Вдруг сзади раздался осторожный, вкрадчивый шорох. Гречман с непостижимой быстротой выдернул револьвер из кобуры, развернулся на согнутых пружинистых ногах, оборачиваясь к углу, из которого доносился шорох. Но там никого не было. Он шагнул вперед и за поваленным креслом увидел мышь, быстро-быстро скребущую лапками по мятому листку бумаги.
— Тьфу, тварь! — Гречман топнул ногой, и мышь бесшумно скользнула в щель под плинтусом.

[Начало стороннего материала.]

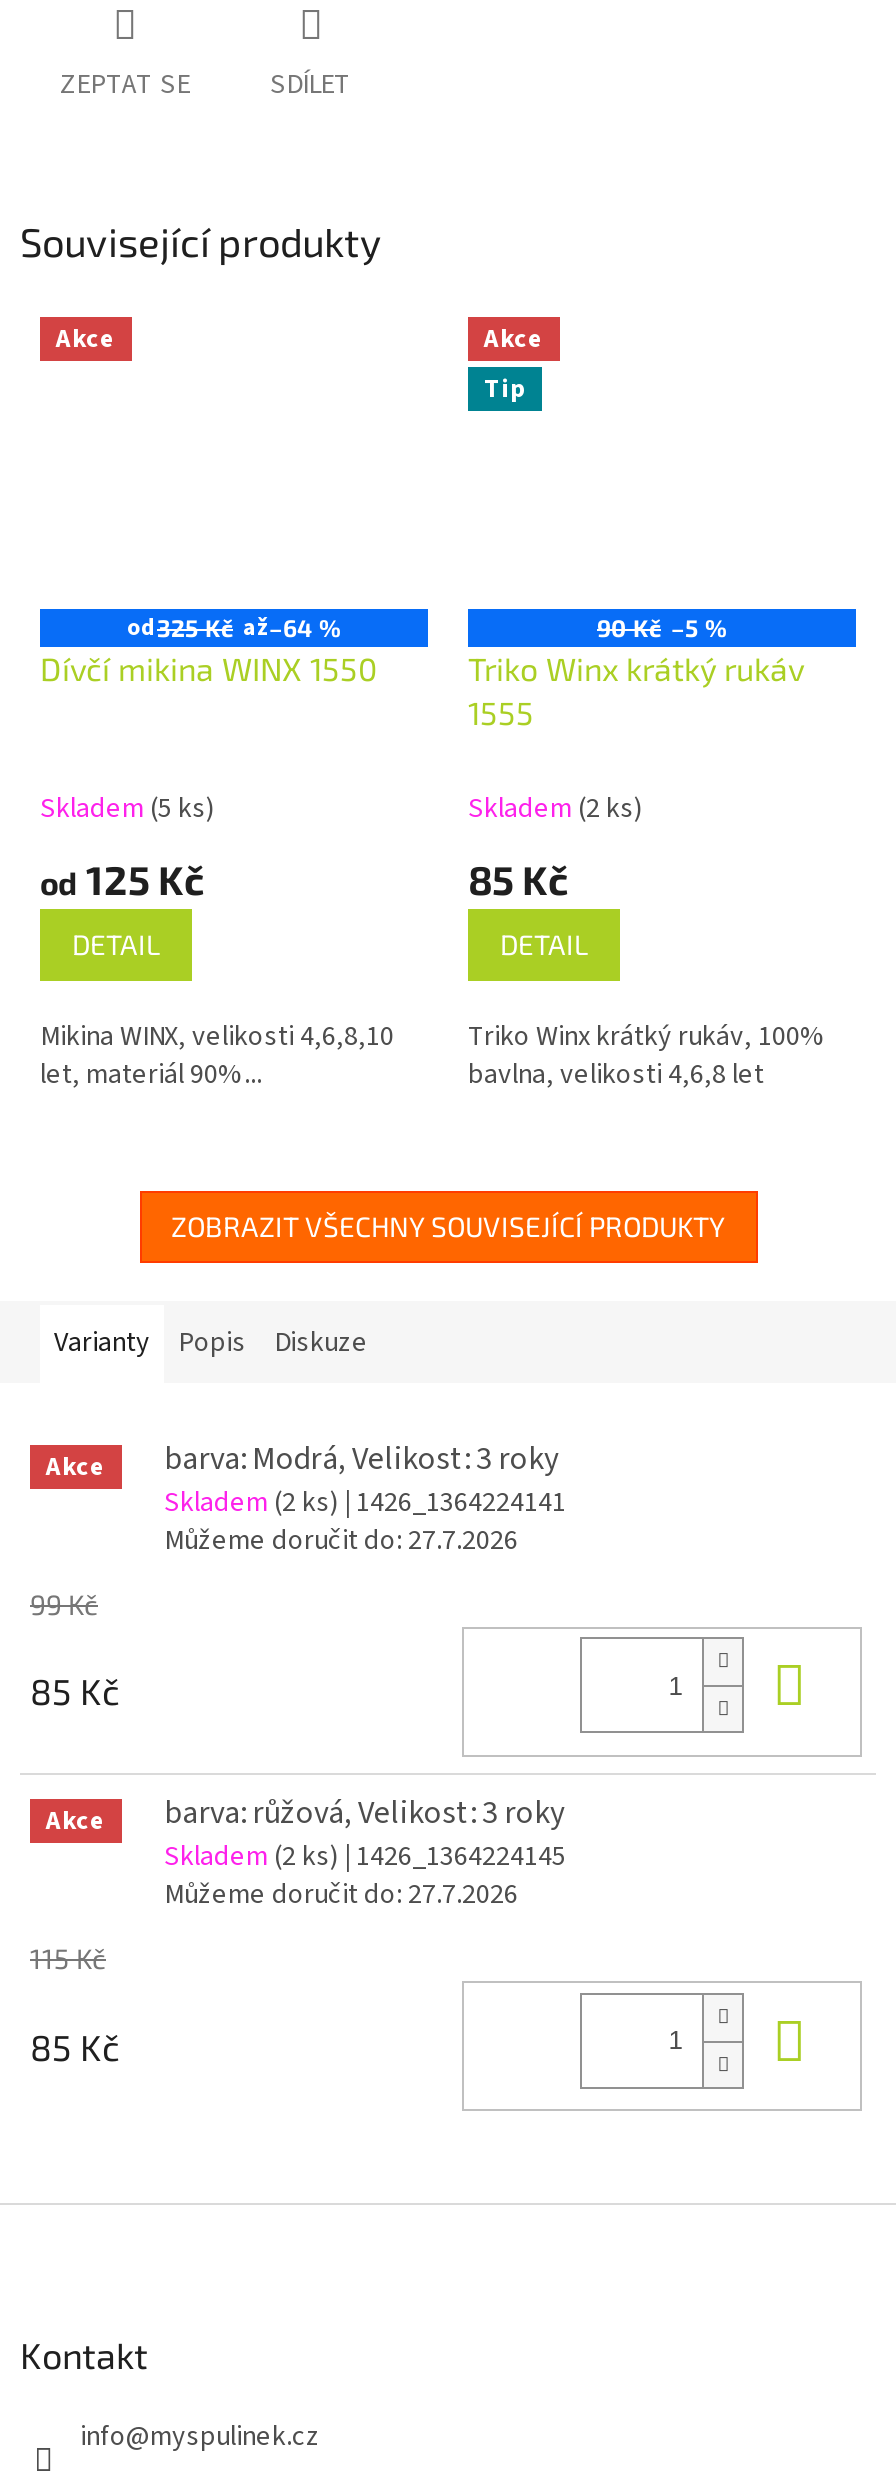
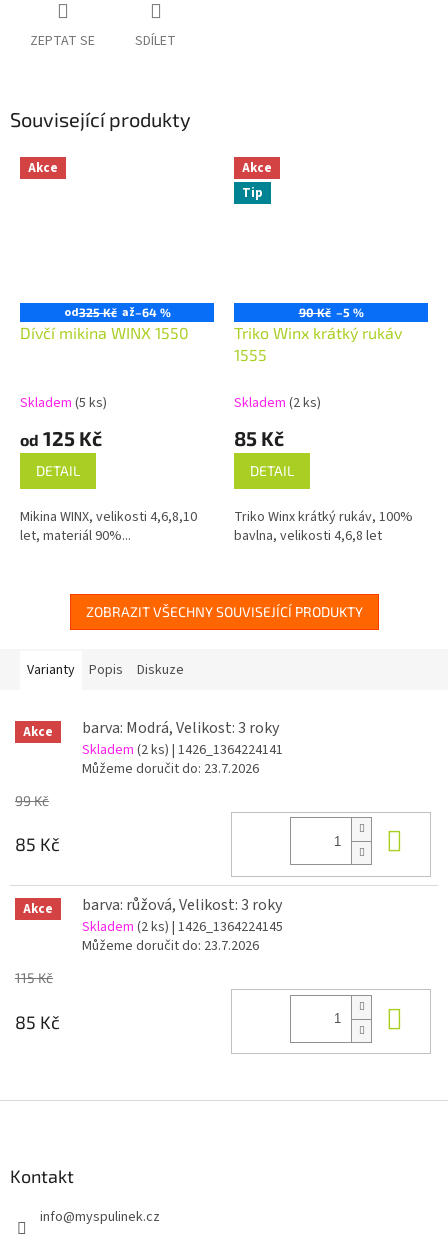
- Můžeme doručit do: 27.7.2026
+ Můžeme doručit do: 23.7.2026

- Můžeme doručit do: 27.7.2026
+ Můžeme doručit do: 23.7.2026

«Этак меня надолго не хватит, если от каждого куста шарахаться, — подумал Гречман и заставил себя успокоиться. — Главное — виду не показать. Бог не выдаст, а свинья — подавится. Поживем еще, потопчемся…»
Протопал к двери, распахнул ее, крикнул:
— Балабанов!
— Я, господин полицмейстер!
— Чукеев не вернулся?
— Никак нет! Погодите, погодите, господин полицмейстер, вот, кажется… Ага, точно, он едет!
Через несколько минут грузный Чукеев, тяжело отпыхиваясь, ввалился в дом, положил газетный сверток на зеленую макушку пуфика и доложил:
— Пусто. Все пошивочные объехал — никто платье не признал. Правда, тут вроде как свидетель объявился… Прикажете позвать?
— Какой еще свидетель? Ладно, давай!
Чукеев вышел на крыльцо и скоро вернулся, толкая перед собой в спину невзрачного мужичка с синюшным опойным лицом. Мужичок вздрагивал и озирался, как в лесу.
— Кто таков?
— Ланшаков я, Илья Пантелеич, пимокат.
— Рассказывай, что видел?
— Да шибко-то я ничего особенного не видел… Только вот ночью-то мимо шарашился, из гостей, ну, ясно дело — тяжелый, раз из гостей…
— Вижу, что тяжелый, — властно прервал его Гречман, — прет от тебя, как из бочки. По делу говори — чего видел?
— Как дотепал до энтого домика, гля — что за оказия?! Баба мне голая навстречу! А снежок падат; думаю, может, блазнится, глаза протер — вправду баба. Только не совсем голая, рубашонка на ей и пимишки, и волосы вот так, раскосмачены. Молчком шмыганула мимо, я встал, вслед гляжу, а она чешет и чешет, только космы встряхиваются. Далеко уж отбежала, а тут тройка из-за угла выскакиват, тройка — звери, прямо огонь из ноздрей пышет, еле остановилась. Остановилась, значит, а бабенка в кошевку — прыг, только я их всех и видел.